Exercise directions: Reproduce the listing exactly and skip over any pictures.

|---|

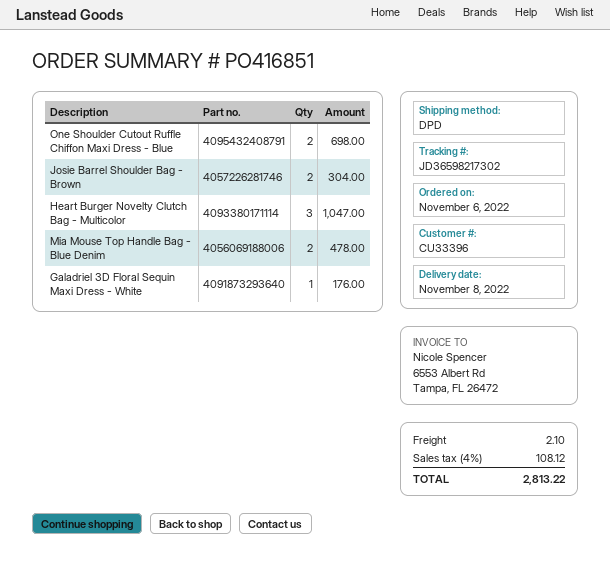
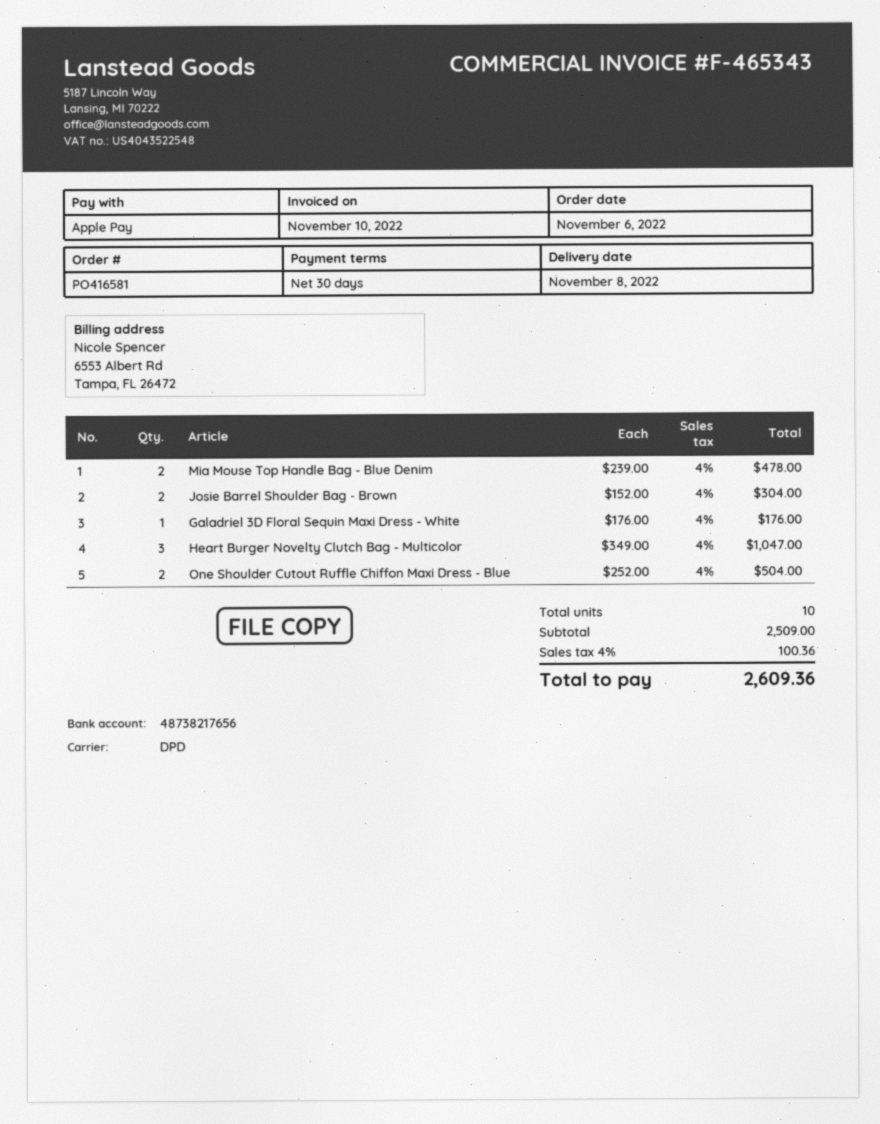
order number: PO416851 -> PO416581
One Shoulder Cutout Ruffle Chiffon Maxi Dress - Blue: 2 for 698.00 -> 2 for 504.00
shipping: 2.10 -> none
tax: 4% = 108.12 -> 4% = 100.36
total: 2813.22 -> 2609.36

|---|

Task answer:
order number: PO416851 -> PO416581
One Shoulder Cutout Ruffle Chiffon Maxi Dress - Blue: 2 for 698.00 -> 2 for 504.00
shipping: 2.10 -> none
tax: 4% = 108.12 -> 4% = 100.36
total: 2813.22 -> 2609.36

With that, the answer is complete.